New horse-therapy organization seeks children to pair with ponies
When Megan Molony lost her mother, she began looking for a way to honor her memory.
Her mother was born with spina bifida, then contracted polio, which caused her to have a leg amputated. Despite her handicap, Molony said her mom was always involved in animal programs.
So, when Molony discovered the program Personal Ponies last June through her Facebook page, she realized this was a program her mother would have supported.
“I noticed that people in the Grand Valley have a lot of horses, so this might be something that people would be interested in,” Molony said.
Personal Ponies is a national nonprofit organization that pairs children with disabilities with small horses. The children bond and connect to the horses in a way that promotes the physical and emotional well-being of the child. The emerging field is also known as hippotherapy.
Molony contacted the national director of the program, only to be told that there was not a program director for the state of Colorado.
“She told me it had been 2 or 3 years since the program had a director in Colorado and that if I really wanted to help I could do that,” she explained. Molony had thought of merely volunteering, not overseeing and entire state program.
But, on June 29, the first anniversary of her mother’s death, Personal Ponies named Molony as state director of the organization.
“This is just such a new direction for me and I’ve already accomplished so much in such a short amount of time,” she said.

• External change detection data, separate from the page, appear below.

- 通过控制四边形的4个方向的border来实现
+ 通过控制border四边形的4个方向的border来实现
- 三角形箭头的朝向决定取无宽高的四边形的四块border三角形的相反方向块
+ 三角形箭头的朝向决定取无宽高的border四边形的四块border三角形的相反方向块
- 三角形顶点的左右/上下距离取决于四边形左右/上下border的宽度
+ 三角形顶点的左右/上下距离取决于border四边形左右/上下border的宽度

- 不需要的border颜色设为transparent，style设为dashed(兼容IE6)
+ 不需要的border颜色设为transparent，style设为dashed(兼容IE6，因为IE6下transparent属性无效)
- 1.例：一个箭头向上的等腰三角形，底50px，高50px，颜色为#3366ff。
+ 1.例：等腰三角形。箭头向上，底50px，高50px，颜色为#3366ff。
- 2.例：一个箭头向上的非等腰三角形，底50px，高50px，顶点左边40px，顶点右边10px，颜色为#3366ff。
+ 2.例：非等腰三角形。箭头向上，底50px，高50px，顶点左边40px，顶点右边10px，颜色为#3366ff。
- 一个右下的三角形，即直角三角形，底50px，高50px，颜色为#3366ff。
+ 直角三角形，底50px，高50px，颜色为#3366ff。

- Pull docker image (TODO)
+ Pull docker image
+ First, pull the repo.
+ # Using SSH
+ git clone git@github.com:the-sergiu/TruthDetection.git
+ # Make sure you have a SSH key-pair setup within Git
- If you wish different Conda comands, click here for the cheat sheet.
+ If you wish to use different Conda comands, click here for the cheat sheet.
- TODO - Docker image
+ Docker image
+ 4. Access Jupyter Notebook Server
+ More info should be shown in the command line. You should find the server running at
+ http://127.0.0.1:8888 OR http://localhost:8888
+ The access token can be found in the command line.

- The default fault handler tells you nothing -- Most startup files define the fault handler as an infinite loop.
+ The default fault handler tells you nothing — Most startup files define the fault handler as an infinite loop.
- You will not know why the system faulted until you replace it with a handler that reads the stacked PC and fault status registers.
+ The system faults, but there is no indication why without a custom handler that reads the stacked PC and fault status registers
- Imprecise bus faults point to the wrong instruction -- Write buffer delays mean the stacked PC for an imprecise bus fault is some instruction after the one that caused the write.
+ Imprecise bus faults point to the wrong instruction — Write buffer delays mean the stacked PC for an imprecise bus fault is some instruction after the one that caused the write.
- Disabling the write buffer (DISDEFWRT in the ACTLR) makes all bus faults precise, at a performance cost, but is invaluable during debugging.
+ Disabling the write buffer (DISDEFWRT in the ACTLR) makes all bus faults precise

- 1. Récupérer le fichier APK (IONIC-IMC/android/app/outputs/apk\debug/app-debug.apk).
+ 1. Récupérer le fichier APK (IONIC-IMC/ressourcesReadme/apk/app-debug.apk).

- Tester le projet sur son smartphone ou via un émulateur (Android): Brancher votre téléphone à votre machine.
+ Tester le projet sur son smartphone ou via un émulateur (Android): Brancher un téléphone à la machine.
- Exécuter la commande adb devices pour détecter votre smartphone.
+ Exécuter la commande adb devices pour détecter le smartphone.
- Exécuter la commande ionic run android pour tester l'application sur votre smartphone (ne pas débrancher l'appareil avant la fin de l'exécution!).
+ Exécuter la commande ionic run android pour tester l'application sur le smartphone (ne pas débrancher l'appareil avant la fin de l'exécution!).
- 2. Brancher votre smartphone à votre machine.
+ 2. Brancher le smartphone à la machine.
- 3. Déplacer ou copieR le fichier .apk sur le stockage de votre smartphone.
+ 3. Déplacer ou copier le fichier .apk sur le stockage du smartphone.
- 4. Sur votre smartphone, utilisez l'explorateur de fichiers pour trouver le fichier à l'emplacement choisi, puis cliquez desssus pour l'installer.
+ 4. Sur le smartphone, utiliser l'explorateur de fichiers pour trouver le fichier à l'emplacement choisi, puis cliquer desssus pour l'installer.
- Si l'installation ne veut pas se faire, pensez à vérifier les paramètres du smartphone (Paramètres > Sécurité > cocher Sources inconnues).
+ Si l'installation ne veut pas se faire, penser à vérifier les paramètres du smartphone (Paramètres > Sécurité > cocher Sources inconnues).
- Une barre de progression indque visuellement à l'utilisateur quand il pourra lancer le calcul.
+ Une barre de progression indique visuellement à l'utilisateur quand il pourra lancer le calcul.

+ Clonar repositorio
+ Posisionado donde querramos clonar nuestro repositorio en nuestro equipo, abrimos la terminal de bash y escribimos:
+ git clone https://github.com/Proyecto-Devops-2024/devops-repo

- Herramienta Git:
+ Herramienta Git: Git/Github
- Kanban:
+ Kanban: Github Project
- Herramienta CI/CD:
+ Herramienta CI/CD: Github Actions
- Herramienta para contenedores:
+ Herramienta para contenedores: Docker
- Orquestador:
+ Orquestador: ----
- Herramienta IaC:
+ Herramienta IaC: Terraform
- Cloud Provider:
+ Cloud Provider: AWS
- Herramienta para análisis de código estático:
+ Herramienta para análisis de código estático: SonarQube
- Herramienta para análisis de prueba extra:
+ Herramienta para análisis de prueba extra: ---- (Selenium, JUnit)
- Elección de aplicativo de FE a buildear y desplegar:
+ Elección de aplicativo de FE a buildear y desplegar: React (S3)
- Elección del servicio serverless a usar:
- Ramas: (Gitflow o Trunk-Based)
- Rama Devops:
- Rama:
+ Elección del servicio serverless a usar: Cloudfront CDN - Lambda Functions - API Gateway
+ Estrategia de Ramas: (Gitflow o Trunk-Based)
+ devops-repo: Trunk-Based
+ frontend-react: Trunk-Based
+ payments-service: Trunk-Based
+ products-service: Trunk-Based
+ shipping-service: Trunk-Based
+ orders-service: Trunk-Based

Molony, who doesn’t own any horses, had to first find animals for the program. She was given three miniature horses plus a promise of free boarding from Loma resident Brad Cilton.
The horses should arrive by the end of August.
“Now I need children,” Molony said. Children with all types of disabilities, from autism to cancer patients, can benefit from hippotherapy, she explained.
“Any children that are alienated from their peer group because of illness can benefit from the program,” she said.
The horses offer the same health benefits to the elderly, or other adults with disabilities. Molony plans on taking the horses to a variety of area service organizations, such as Hospice and Palliative Care of Western Colorado or Mesa Developmental Services.
Not only is Molony seeking children to participate in the program, she is also seeking donations such as hay or other horse supplies to help take care of the ponies.
Personal Ponies also has teamed up with Decedance Gourmet Cheesecakes to kick off their first fundraiser. Order online at http://www.decadencecheesecakes.com and use the keyword Personal Ponies. Customers will receive a 1-percent discount and Personal Ponies will receive 10 percent of the total sale.
“I’ve just jumped in full feet and I can’t wait to see the kids with these ponies,” Molony said.